At trial, the daughter testified that the mother did not care for her son’s wife and did not want her to have her land. A friend of the mother’s also testified that the mother was “sharp as a tack.”
The trial court, which was affirmed by the Court of Appeals of Tennessee, held that the son had failed to prove that a confidential relationship existed between the daughter and the mother and that there was no undue influence. In Tennessee, you cannot prove undue influence without proving a confidential relationship.
In the second case, Austin v. Wilds, a mother had three daughters and two sons. Before she died, the mother deeded her real estate to her sons. The daughters brought an undue influence case against their brothers after their mother’s death.
There was proof at trial of some suspicious circumstances surrounding the deeds to the sons. The mother’s transferring of the real estate to her sons was inconsistent with the terms of her will that was signed the same day the deeds to her sons were signed.
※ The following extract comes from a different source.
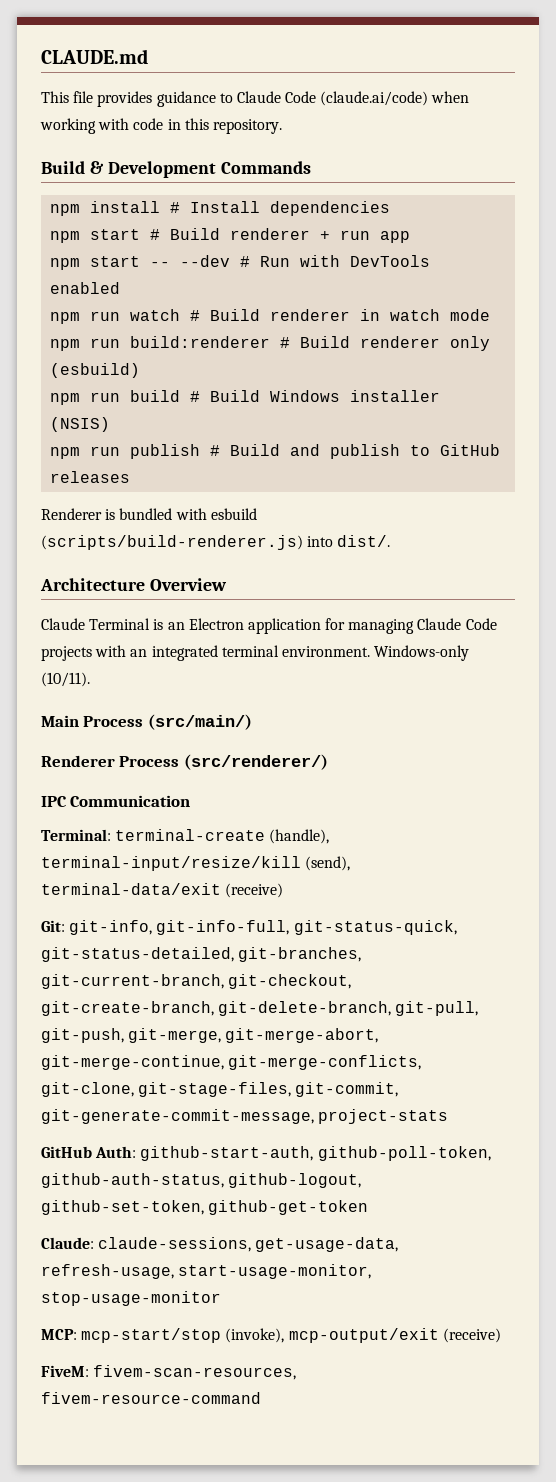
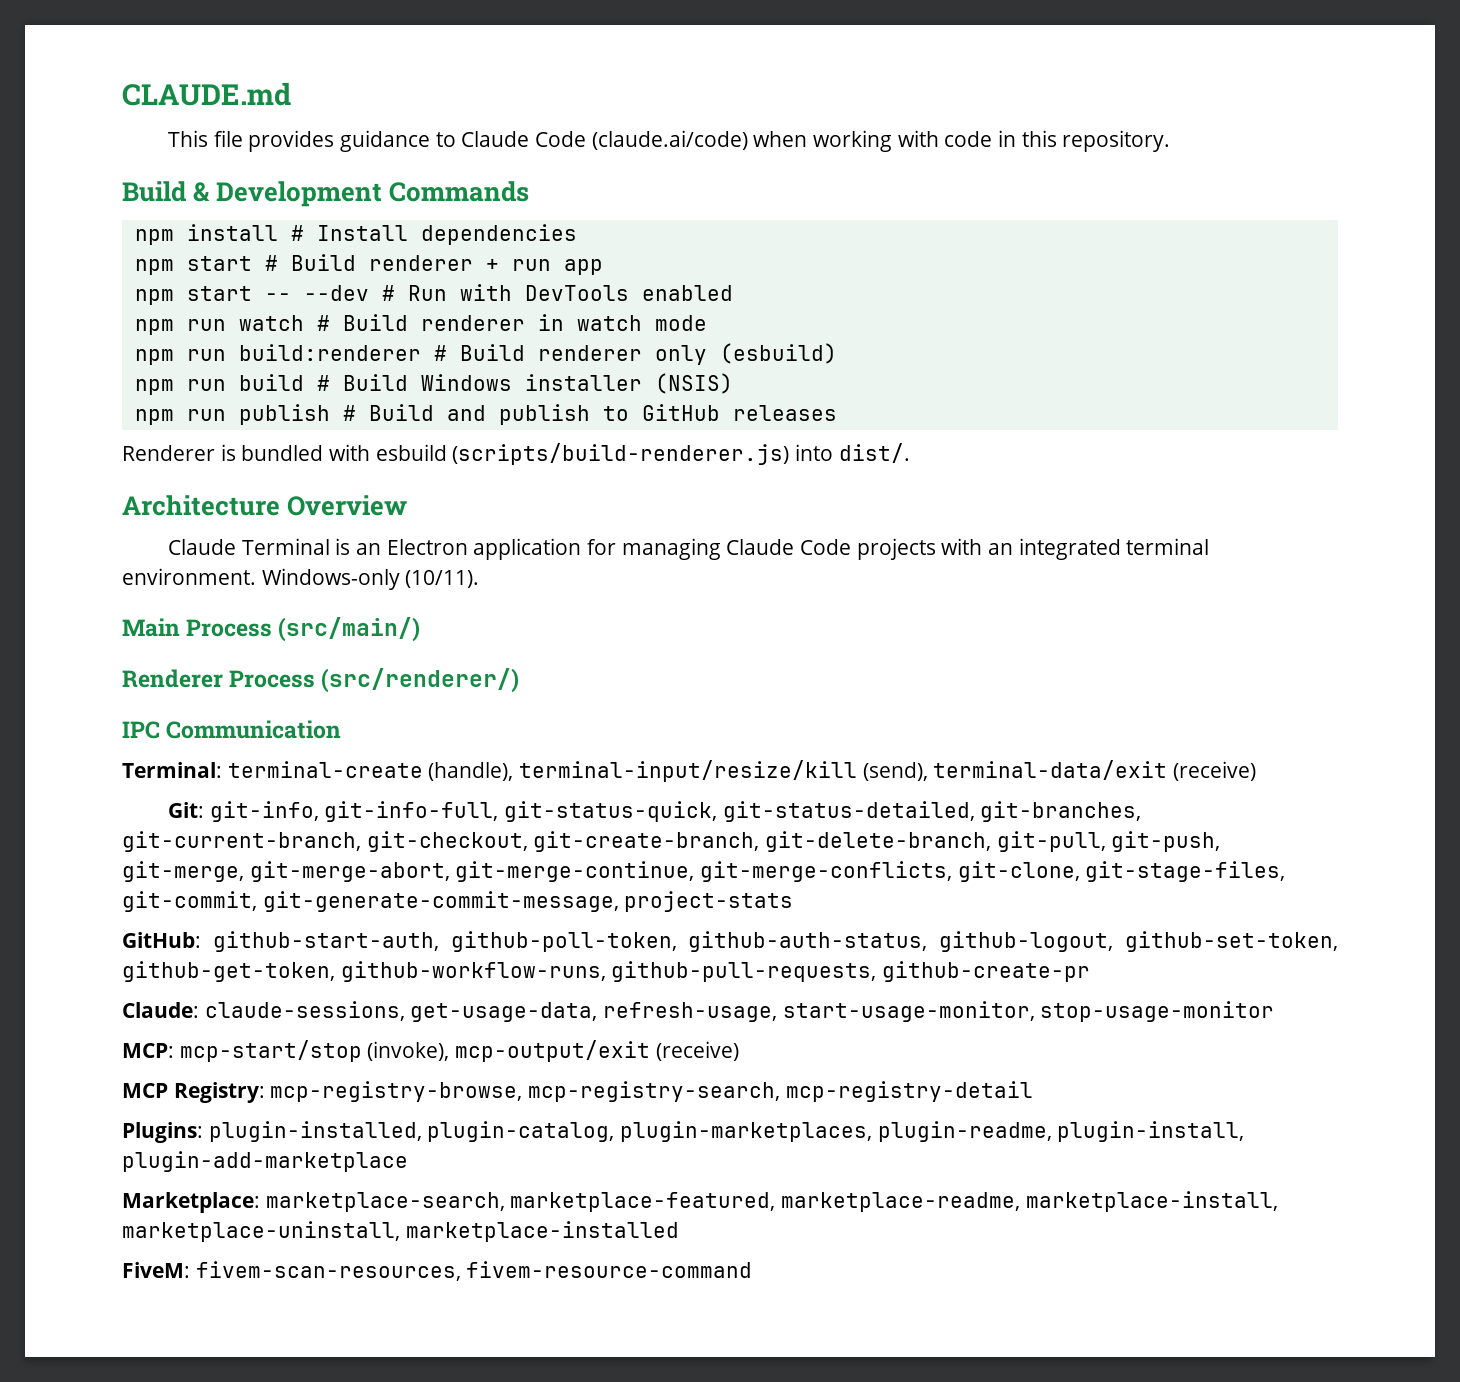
- GitHub Auth: github-start-auth, github-poll-token, github-auth-status, github-logout, github-set-token, github-get-token
+ GitHub: github-start-auth, github-poll-token, github-auth-status, github-logout, github-set-token, github-get-token, github-workflow-runs, github-pull-requests, github-create-pr
+ MCP Registry: mcp-registry-browse, mcp-registry-search, mcp-registry-detail
+ Plugins: plugin-installed, plugin-catalog, plugin-marketplaces, plugin-readme, plugin-install, plugin-add-marketplace
+ Marketplace: marketplace-search, marketplace-featured, marketplace-readme, marketplace-install, marketplace-uninstall, marketplace-installed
As well, there was no evidence that the sons gave mother anything for the land when she signed the deeds. There was apparently some proof by the sons that they had made undocumented loans to their mother in previous years. Furthermore, the sisters were unaware of the deeds to their brothers until after their mother had died.
In the Wilds case, the trial court found that there was no evidence that a confidential relationship existed between the sons and their mother. So, there could be no undue influence. The court of appeals affirmed the trial court.
The above cases highlight two important aspects of undue influence cases. First, family relationships, like those of children and parents, are not necessarily confidential relationships. They may be, but just because a child helps a parent in certain ways does not mean that a legal confidential relationship exists. A confidential relationship requires more than just trust and confidence. It requires some element of dominion and control of one party over another such that the dominating party can force his or her will on the weaker party.
The second point illustrated by the above two cases is that the law is not concerned with the fairness, or lack thereof, with which a parent treats their children. While unfairness helps an undue influence case, sometimes immensely, a successful undue influence case must be built on more than unfairness or favoritism.